(Detected change data)
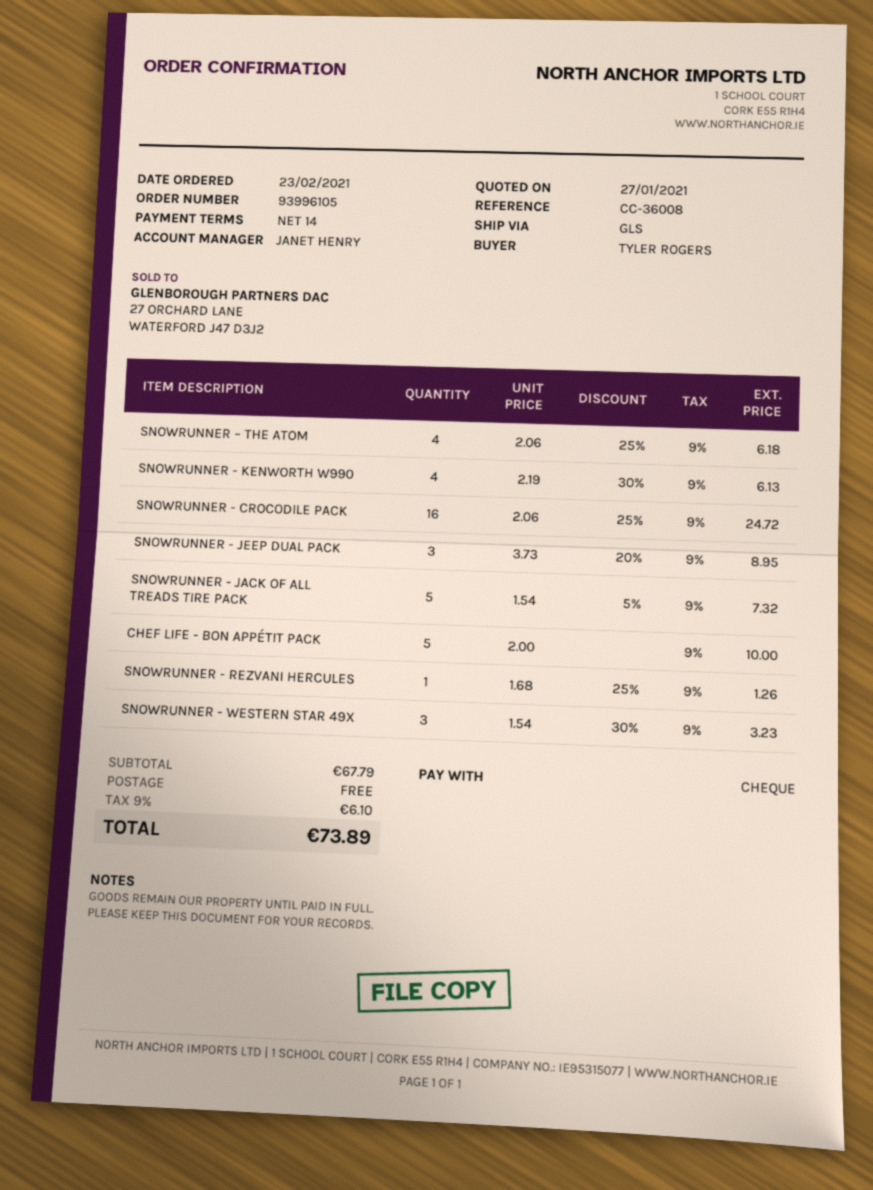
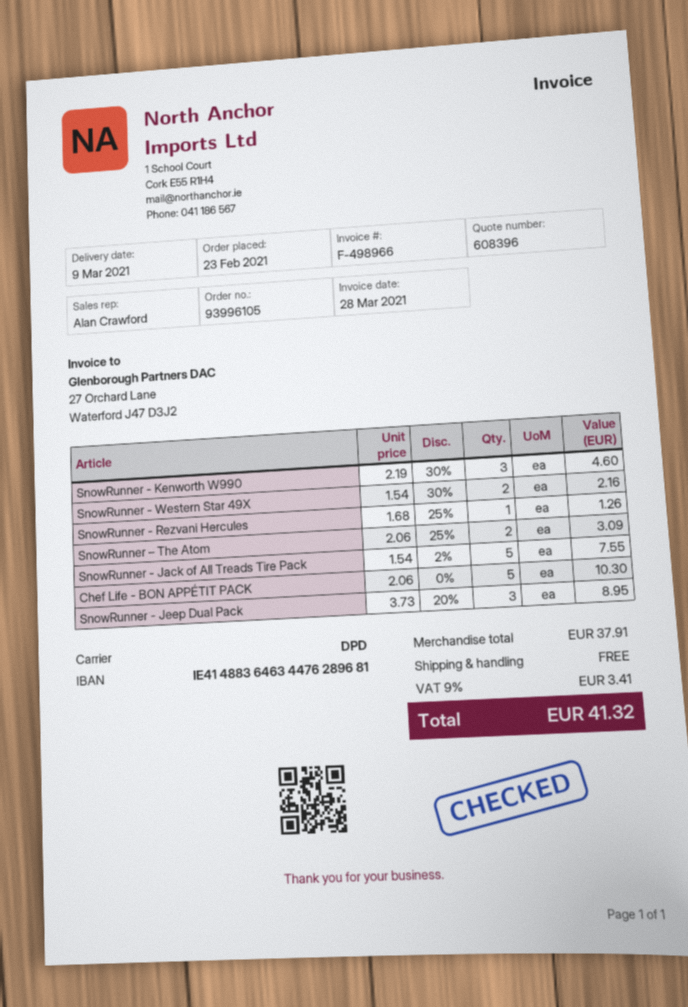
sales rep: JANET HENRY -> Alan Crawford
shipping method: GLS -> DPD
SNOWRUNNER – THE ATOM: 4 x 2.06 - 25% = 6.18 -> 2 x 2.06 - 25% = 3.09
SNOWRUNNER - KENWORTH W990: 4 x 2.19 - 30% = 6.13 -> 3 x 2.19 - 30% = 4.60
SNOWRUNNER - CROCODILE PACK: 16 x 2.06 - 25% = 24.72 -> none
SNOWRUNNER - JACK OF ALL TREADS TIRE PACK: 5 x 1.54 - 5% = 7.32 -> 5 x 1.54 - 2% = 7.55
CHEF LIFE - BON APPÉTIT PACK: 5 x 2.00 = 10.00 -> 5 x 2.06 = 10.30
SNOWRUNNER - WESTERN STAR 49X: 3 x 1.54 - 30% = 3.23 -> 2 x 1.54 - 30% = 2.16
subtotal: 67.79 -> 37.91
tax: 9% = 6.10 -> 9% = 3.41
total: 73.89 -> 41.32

- **Problem to work on**: Retype exactly, and only, the lines from the line holding "subtotal: 67.79 -> 37.91" through the last line of the data; both of those lines count.

- **Output**:
subtotal: 67.79 -> 37.91
tax: 9% = 6.10 -> 9% = 3.41
total: 73.89 -> 41.32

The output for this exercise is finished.